▶ _What to do_: If a line in the data holds the string "none", list it.

▶ _Supplied information_:
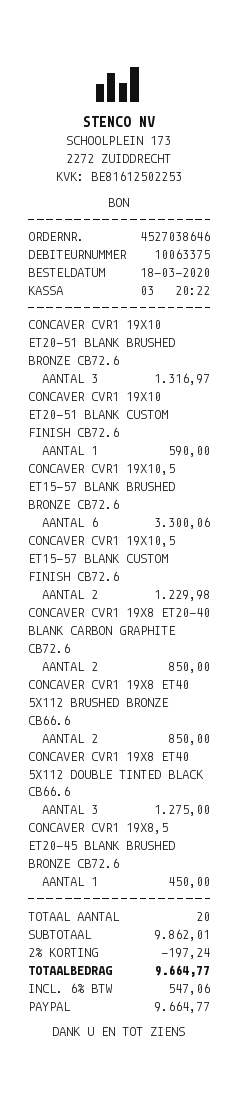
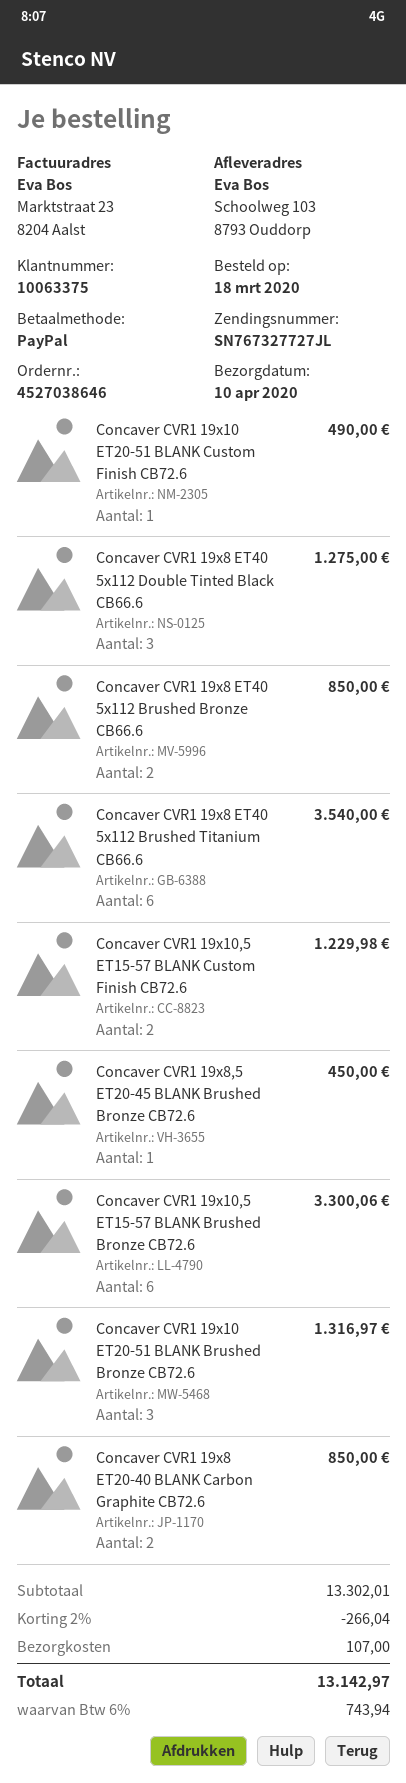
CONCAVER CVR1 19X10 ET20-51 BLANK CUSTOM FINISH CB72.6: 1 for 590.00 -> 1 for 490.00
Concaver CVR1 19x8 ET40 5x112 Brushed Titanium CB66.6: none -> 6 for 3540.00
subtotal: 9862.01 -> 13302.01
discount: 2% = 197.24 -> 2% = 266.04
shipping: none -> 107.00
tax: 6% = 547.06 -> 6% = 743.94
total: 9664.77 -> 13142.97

▶ _Response for this exercise_:
Concaver CVR1 19x8 ET40 5x112 Brushed Titanium CB66.6: none -> 6 for 3540.00
shipping: none -> 107.00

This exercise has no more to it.